* [Problem details]: Reproduce all of the data exactly. Images are not to appear in the reply.
:: Records for processing ::
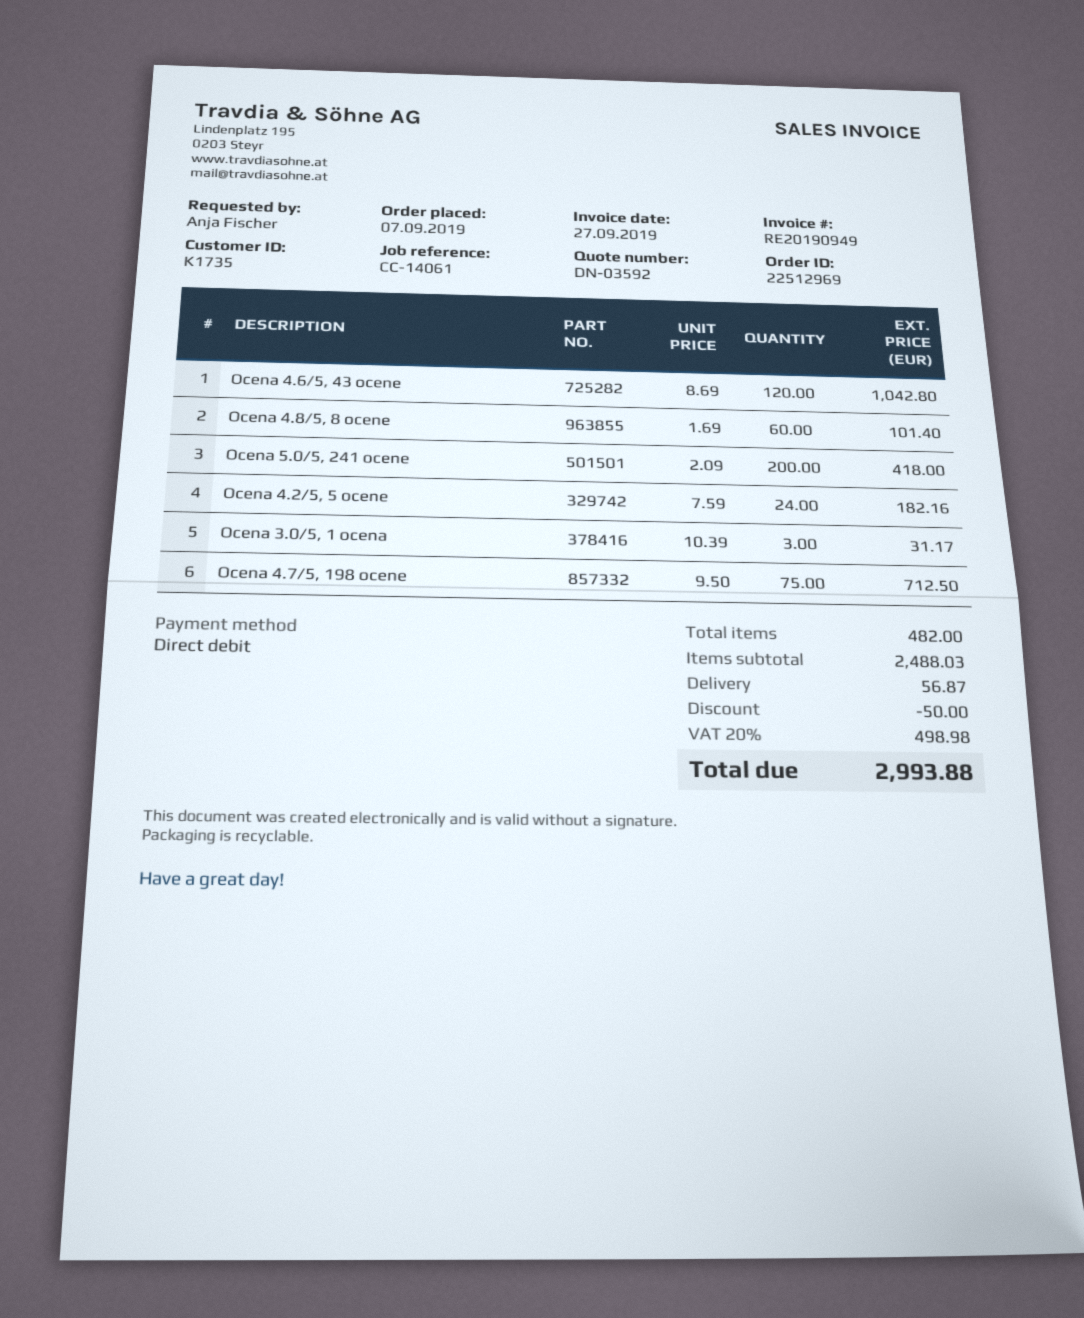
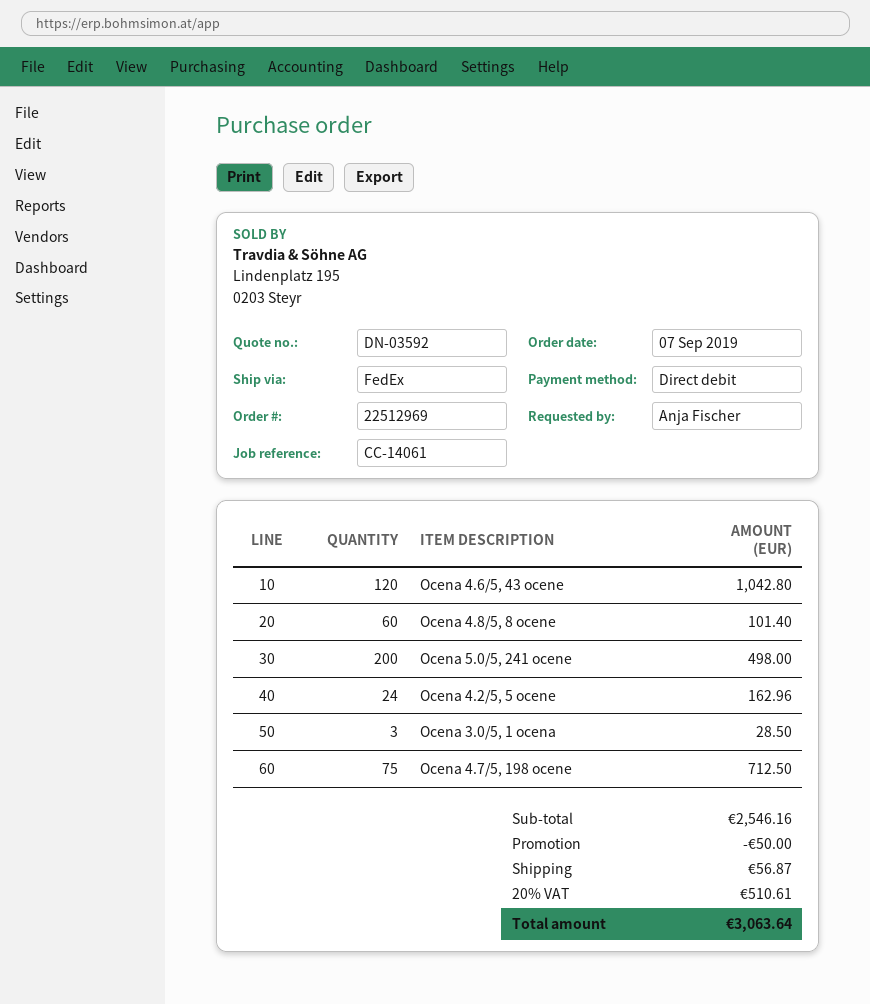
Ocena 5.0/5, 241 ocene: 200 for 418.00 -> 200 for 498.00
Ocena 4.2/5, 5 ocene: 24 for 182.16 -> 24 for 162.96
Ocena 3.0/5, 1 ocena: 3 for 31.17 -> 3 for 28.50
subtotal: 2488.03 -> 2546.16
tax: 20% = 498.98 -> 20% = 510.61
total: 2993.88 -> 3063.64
:::
* [Task response]:
Ocena 5.0/5, 241 ocene: 200 for 418.00 -> 200 for 498.00
Ocena 4.2/5, 5 ocene: 24 for 182.16 -> 24 for 162.96
Ocena 3.0/5, 1 ocena: 3 for 31.17 -> 3 for 28.50
subtotal: 2488.03 -> 2546.16
tax: 20% = 498.98 -> 20% = 510.61
total: 2993.88 -> 3063.64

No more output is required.